TO DO
Using only the entries below, copy exactly the lines that begin at the one with "Zero: Take a" and end at the one with "want to ensure", both included. Drop the pictures.

DATA PROVIDED

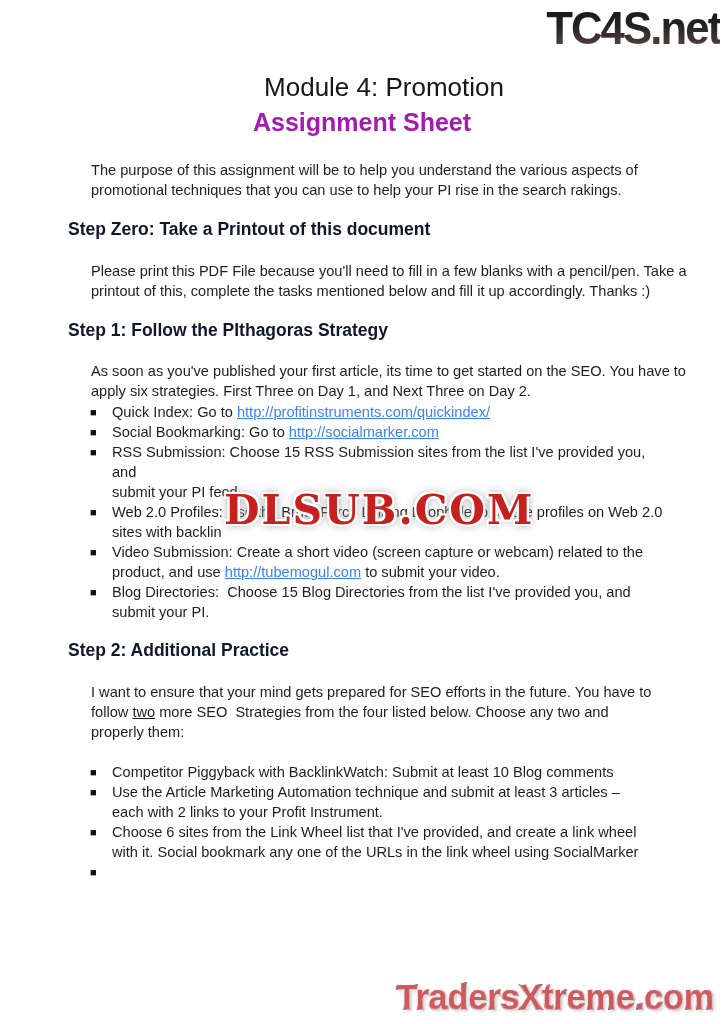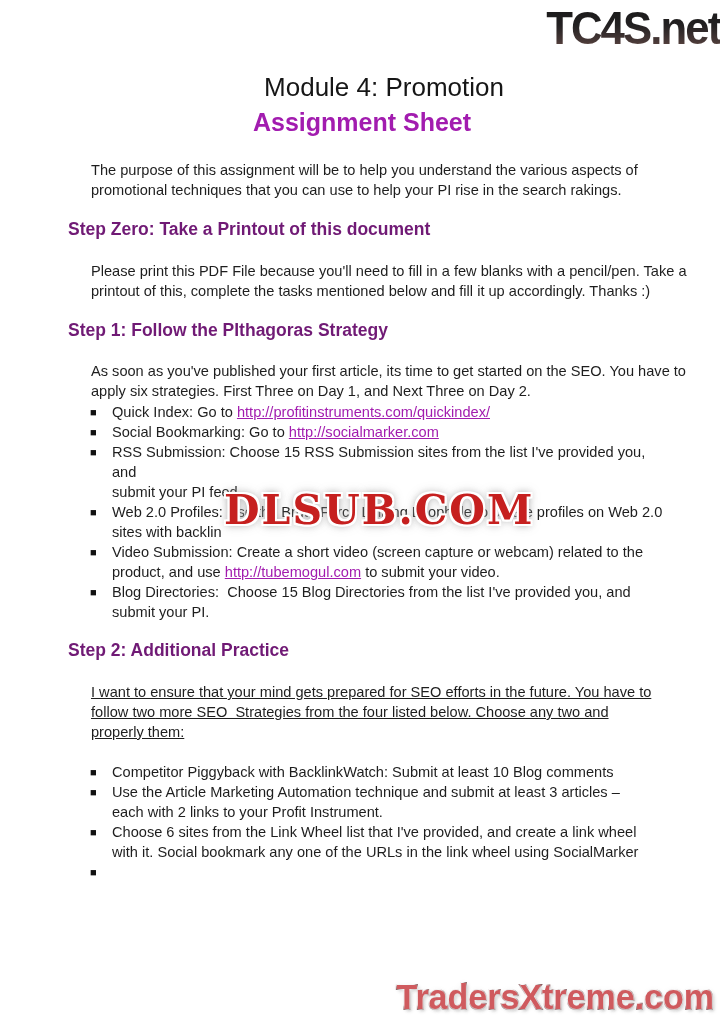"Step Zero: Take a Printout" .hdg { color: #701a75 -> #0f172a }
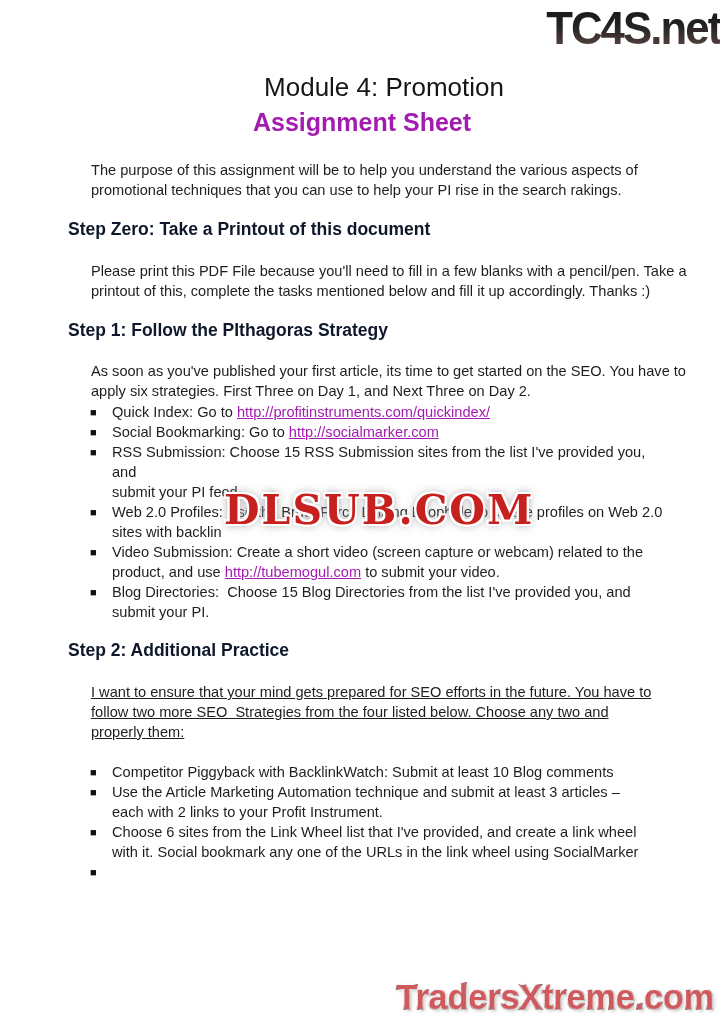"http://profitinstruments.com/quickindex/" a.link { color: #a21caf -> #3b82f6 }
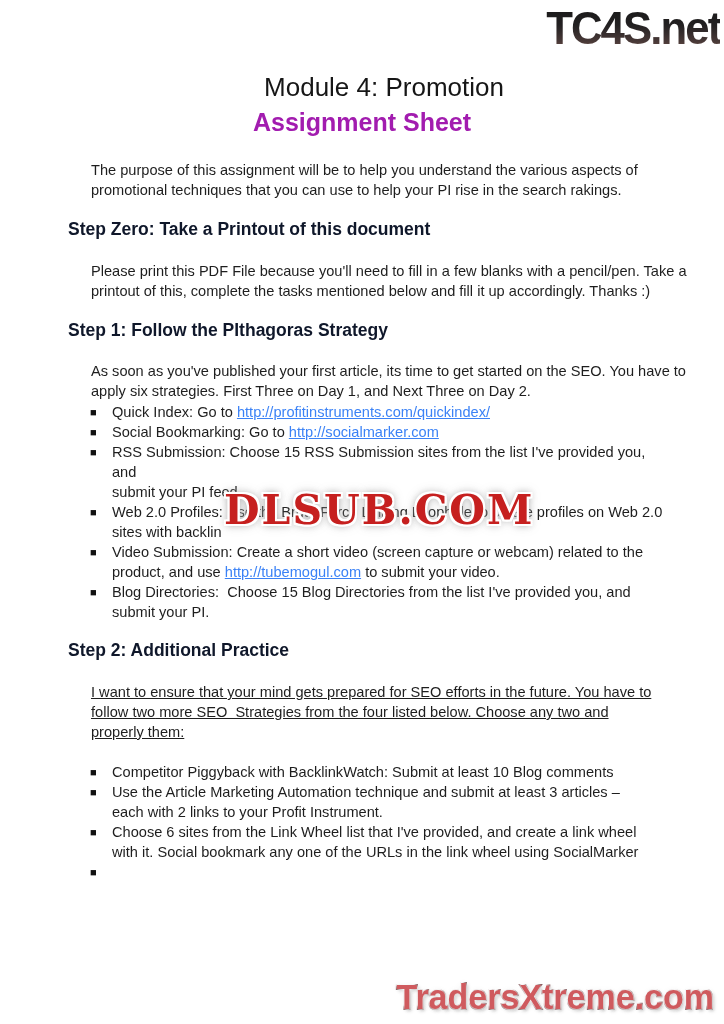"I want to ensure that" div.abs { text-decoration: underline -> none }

...

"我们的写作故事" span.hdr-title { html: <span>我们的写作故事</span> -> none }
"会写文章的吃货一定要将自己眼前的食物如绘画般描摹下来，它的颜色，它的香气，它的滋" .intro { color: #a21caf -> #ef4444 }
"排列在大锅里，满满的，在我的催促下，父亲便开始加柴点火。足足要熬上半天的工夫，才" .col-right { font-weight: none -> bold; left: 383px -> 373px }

ANSWER TO THE EXERCISE
"Step Zero: Take a Printout" .hdg { color: #701a75 -> #0f172a }
"http://profitinstruments.com/quickindex/" a.link { color: #a21caf -> #3b82f6 }
"I want to ensure that" div.abs { text-decoration: underline -> none }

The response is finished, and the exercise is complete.